Decidió salir a tomar un poco de aire y sintió que caminaba más rápido que antes, pero la gente lo evitaba a su paso. Un niño le hizo saber la causa. “Mamá, mira ese señor tan feo, huele mal y parece un cachorro de Shar Pei”. La madre le dijo al pequeño que no fuera irrespetuoso y se alejaron rápidamente. No volvió a salir por las tardes porque aparte del incidente con el niño, una mujer que había padecido infinidad de problemas por su causa lo reconoció a pesar de los cambios y transformaciones tan asombrosos que había padecido.
“¡Maldito, imbécil! ¿Sabe cuántas cosas tuve que soportar por su culpa?

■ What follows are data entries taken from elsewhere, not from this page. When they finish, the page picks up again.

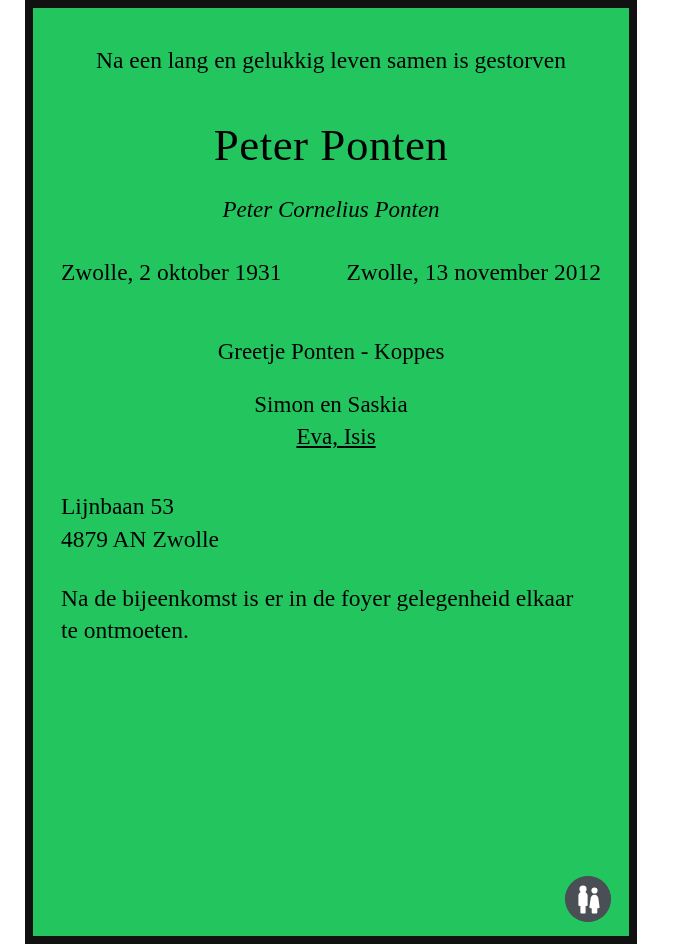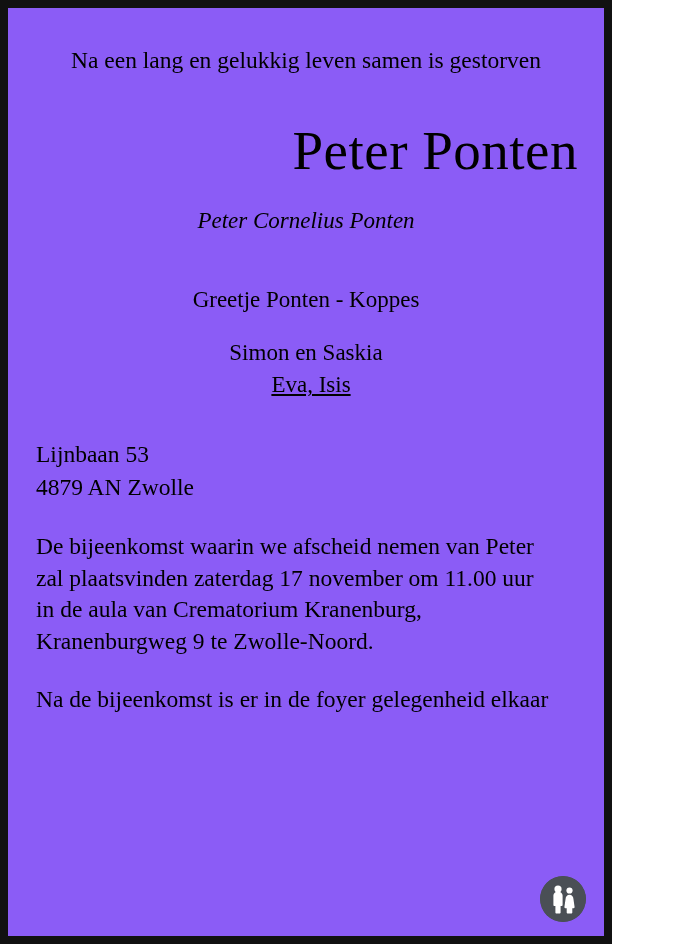--- a/index.html
+++ b/index.html
@@ -19,9 +19,10 @@
     box-sizing: border-box;
     width: 612px;
     height: 944px;
-    background: #8b5cf6;
+    background: #22c55e;
     border: 8px solid #111111;
     padding: 26px 26px 0 26px;
+    margin-left: 25px;
   }
   .intro {
     text-align: center;

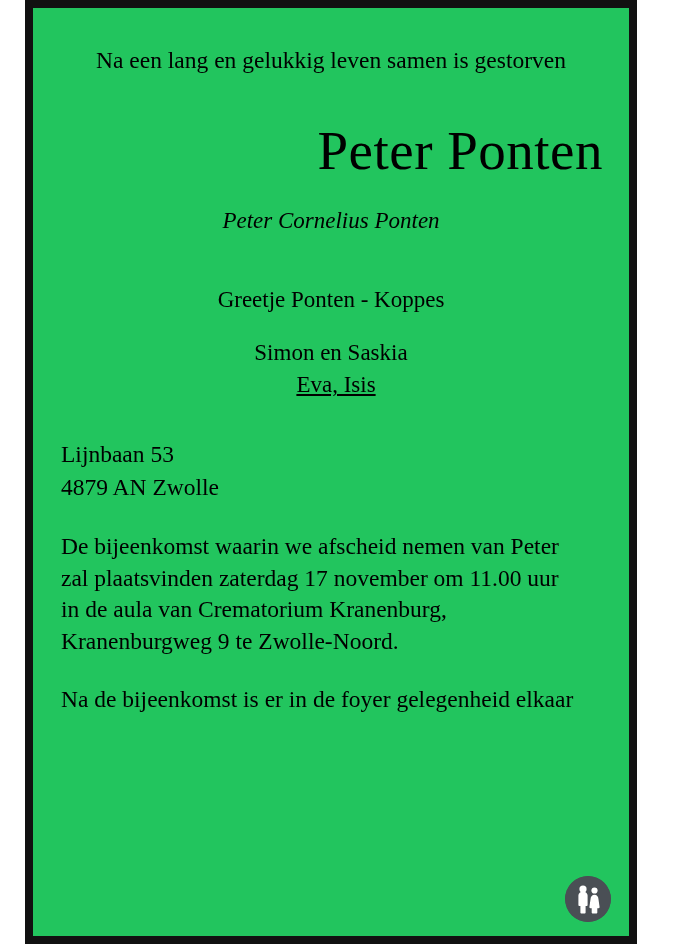--- a/index.html
+++ b/index.html
@@ -32,8 +32,8 @@
   }
   .intro div { white-space: nowrap; }
   .name {
-    text-align: right;
-    font-size: 55px;
+    text-align: center;
+    font-size: 45px;
     line-height: 1.1;
     margin-top: 44px;
     letter-spacing: 0.5px;

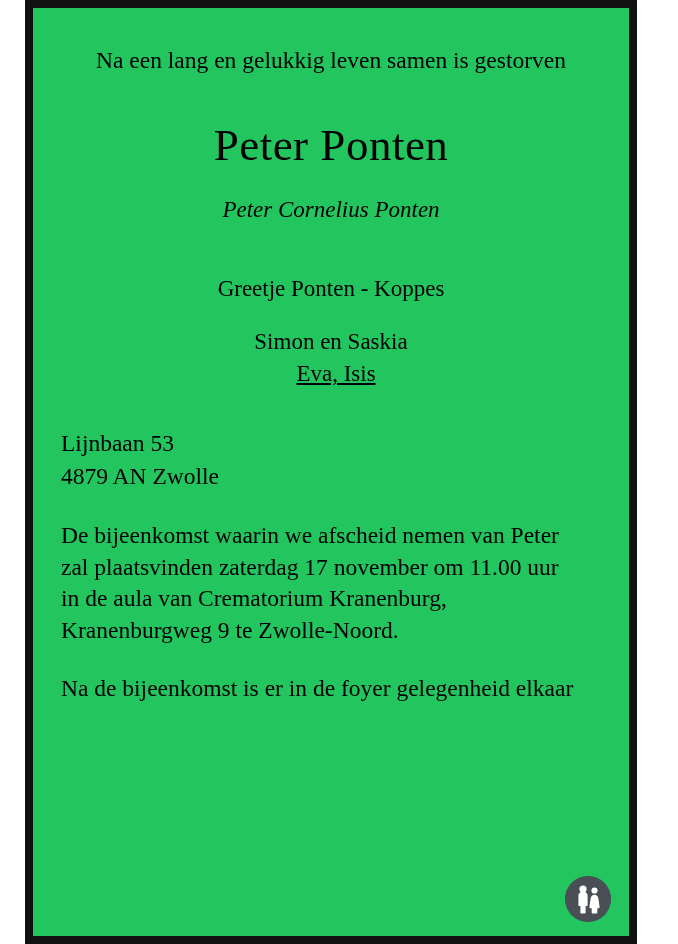--- a/index.html
+++ b/index.html
@@ -106,6 +106,10 @@
 
   <div class="fullname">Peter Cornelius Ponten</div>
 
+  <div class="dates">
+    <span class="birth">Zwolle, 2 oktober 1931</span>
+    <span class="death">Zwolle, 13 november 2012</span>
+  </div>
 
   <div class="family">
     <div class="spouse">Greetje Ponten - Koppes</div>

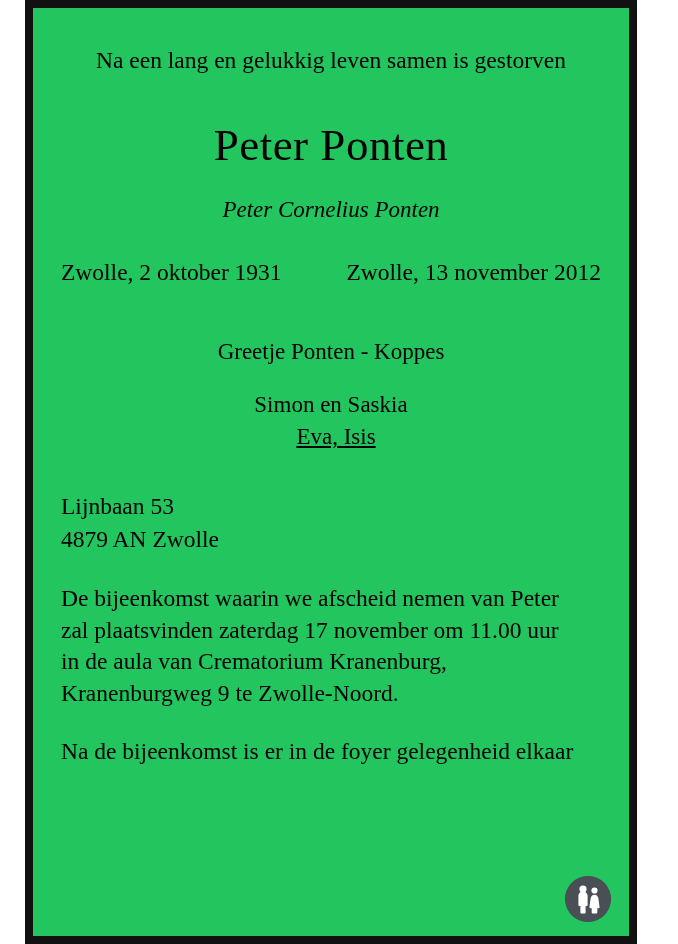--- a/index.html
+++ b/index.html
@@ -124,12 +124,6 @@
     <div>4879 AN Zwolle</div>
   </div>
 
-  <div class="para">
-    <div>De bijeenkomst waarin we afscheid nemen van Peter</div>
-    <div>zal plaatsvinden zaterdag 17 november om 11.00 uur</div>
-    <div>in de aula van Crematorium Kranenburg,</div>
-    <div>Kranenburgweg 9 te Zwolle-Noord.</div>
-  </div>
 
   <div class="para">
     <div>Na de bijeenkomst is er in de foyer gelegenheid elkaar</div>

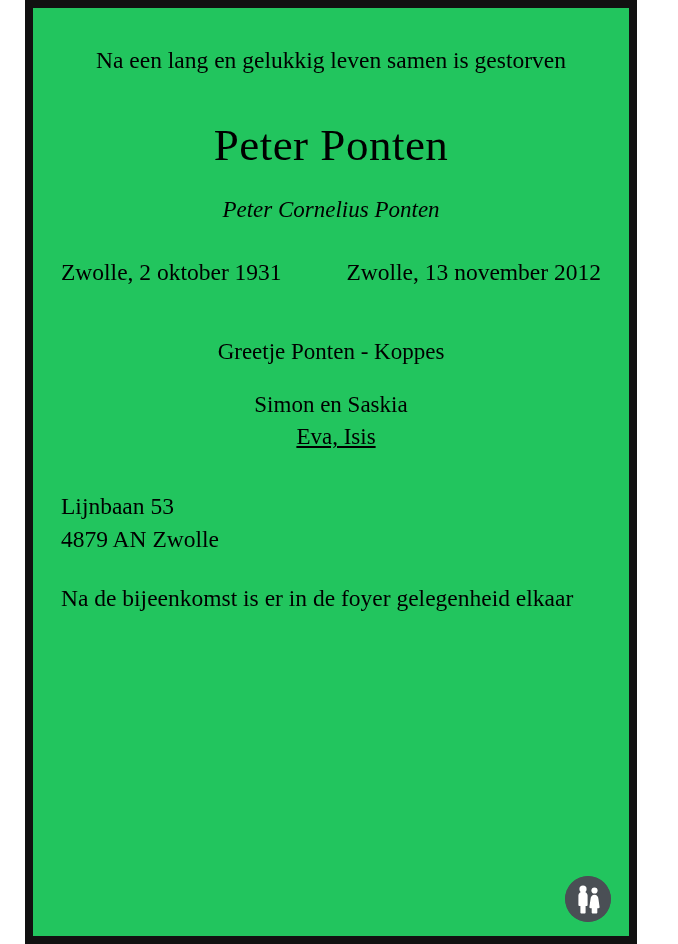--- a/index.html
+++ b/index.html
@@ -127,6 +127,7 @@
 
   <div class="para">
     <div>Na de bijeenkomst is er in de foyer gelegenheid elkaar</div>
+    <div>te ontmoeten.</div>
   </div>
 
   <div class="logo">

Mire, cómo quedé. Estoy tísica y este maldito tic nervioso me da la apariencia de una alcohólica y todo por usted. ¡Lo odio, miserable!” En seguida, la mujer le escupió a la cara y se marchó vociferando.
En la intimidad, el retirado burócrata se dedicaba a luchar contra sus alucinaciones, ya que cuando se encontraba sano olvidaba con prontitud cualquier calamidad, sin embargo, ahora le había dado con fuerza la esclerosis.

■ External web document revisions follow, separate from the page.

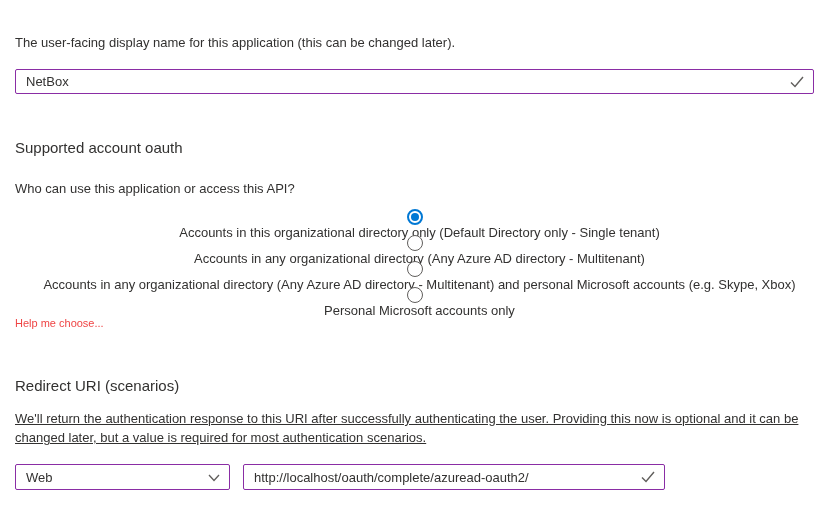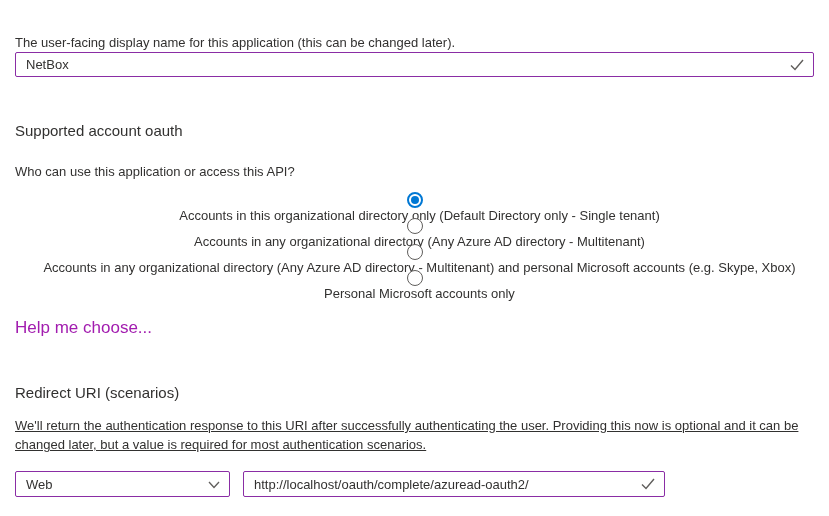--- a/index.html
+++ b/index.html
@@ -60,7 +60,7 @@
     pointer-events: none;
   }
 
-  .name-input-wrap { width: 799px; }
+  .name-input-wrap { margin-top: 17px; width: 799px; }
 
   .section-gap-1 { margin-top: 44px; }
   .question { }

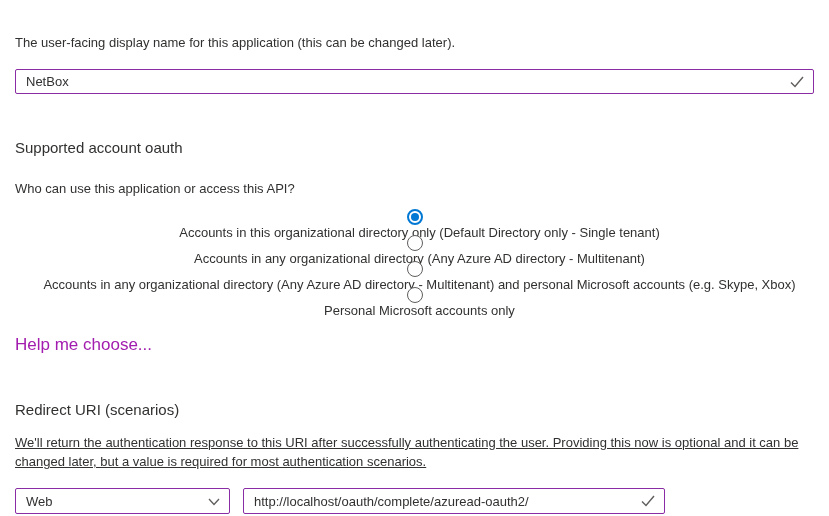--- a/index.html
+++ b/index.html
@@ -97,9 +97,8 @@
 
   .help-link {
     display: inline-block;
-    margin-top: 22px;
-    font-size: 17px;
-    color: #a21caf;
+    font-size: 11px;
+    color: #ef4444;
     text-decoration: none;
     cursor: pointer;
   }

El endurecimiento patológico de los tejidos de su cuerpo, en particular, los de la fibra nerviosa ocasionaron que los recuerdos, que habían quedado atascados en algún lugar del cerebro donde se conserva la memoria, salieran disparados directamente a sus ojos estrellándosele con imágenes sugerentes de hechos extinguidos.
Su vida se convirtió en una reclusión en la que lo molestaban las alucinaciones que podían surgir a cualquier hora del día y en cualquier lugar. Nunca más pudo olvidar nada y cada vez los fantasmas de su pasado lo oprimían más. Conforme pasaba el tiempo le era más dificultoso arrastrar su recubrimiento de piel holgada y se hizo nudos con los pellejos colgantes para no tropezarse y caer.

Para su desgracia los martirios y el hambre no lo mataron, sólo agudizaron sus recuerdos, finalmente con la vejez prematura y acelerada que lo desbastó, fue perdiendo la concepción de la realidad y se quedó atrapado en sus infortunios. Murió exactamente el día y mes en que cumplía su quincuagésimo aniversario.